Historical monuments undergo restoration in northwest Iran

May 12, 2020 - 19:2

TEHRAN – Five historical buildings and structures in northwestern East Azarbaijan province were restored during the previous Iranian calendar year 1398 (ended March 20).

Parts of the historic bazaar of Tabriz, Rab’-e Rashidi, King Hassan mosque, Chahar Menar (Four Minarets) tomb, and Sheikh Shahabuddin Ahari mausoleum underwent some rehabilitation works, provincial tourism chief Ahmad Hamzezadeh said on Monday, CHTN reported.

The restoration projects aimed at preserving, protecting, and strengthening the historical sites, which were damaged over the years, he concluded.

The historic bazaar of Tabriz, which caught fire in 2019, has been a UNESCO World Heritage Site since 2010 and was mentioned by Marco Polo when he traveled the Silk Road in the Middle Ages.

A labyrinth of interconnected covered passages that stretches for about 5 km, the bazaar has been a melting pot of cultural exchange since antiquity. 

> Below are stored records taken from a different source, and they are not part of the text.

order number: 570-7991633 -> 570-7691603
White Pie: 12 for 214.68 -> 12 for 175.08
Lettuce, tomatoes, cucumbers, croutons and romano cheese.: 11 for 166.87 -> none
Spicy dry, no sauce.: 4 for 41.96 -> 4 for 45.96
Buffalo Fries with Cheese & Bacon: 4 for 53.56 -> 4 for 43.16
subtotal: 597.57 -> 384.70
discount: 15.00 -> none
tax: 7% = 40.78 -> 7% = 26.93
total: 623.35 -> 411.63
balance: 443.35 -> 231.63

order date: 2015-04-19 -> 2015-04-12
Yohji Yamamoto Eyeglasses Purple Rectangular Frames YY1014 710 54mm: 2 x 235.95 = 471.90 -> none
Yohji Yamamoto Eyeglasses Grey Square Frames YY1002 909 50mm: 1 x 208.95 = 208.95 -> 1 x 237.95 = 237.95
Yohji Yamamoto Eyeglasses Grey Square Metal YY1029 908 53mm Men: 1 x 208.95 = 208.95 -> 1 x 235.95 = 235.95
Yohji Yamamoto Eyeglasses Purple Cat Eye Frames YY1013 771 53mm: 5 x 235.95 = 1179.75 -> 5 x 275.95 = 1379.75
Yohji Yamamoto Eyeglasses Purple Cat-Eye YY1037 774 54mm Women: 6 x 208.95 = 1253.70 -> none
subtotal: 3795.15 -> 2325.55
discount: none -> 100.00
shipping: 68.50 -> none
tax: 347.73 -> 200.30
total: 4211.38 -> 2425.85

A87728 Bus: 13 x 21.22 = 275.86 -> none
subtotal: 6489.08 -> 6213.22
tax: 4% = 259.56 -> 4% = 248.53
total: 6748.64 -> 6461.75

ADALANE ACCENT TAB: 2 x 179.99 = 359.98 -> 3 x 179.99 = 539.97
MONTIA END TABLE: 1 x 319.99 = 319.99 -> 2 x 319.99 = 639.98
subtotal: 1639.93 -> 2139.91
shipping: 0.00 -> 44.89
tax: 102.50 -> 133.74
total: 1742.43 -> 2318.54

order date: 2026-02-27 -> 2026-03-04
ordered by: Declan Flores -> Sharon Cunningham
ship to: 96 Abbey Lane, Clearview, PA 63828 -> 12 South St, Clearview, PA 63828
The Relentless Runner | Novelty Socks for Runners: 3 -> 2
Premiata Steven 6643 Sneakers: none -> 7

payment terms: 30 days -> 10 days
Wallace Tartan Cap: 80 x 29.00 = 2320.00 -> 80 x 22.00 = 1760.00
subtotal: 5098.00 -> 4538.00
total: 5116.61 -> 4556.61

It embraces countless shops, over 20 caravanserais, and inns, some 20 vast domed halls, bathhouses, and mosques, as well as other brick structures and enclosed spaces for different functions. Its history dates back to over a millennium, however, the majority of fine brick vaults that capture most visitor’s eyes date from the 15th century.

Rab’-e Rashidi, which is also located in Tabriz, the capital of the province, was established during the reign of Ghazan, a ruler of the Ilkhanid dynasty.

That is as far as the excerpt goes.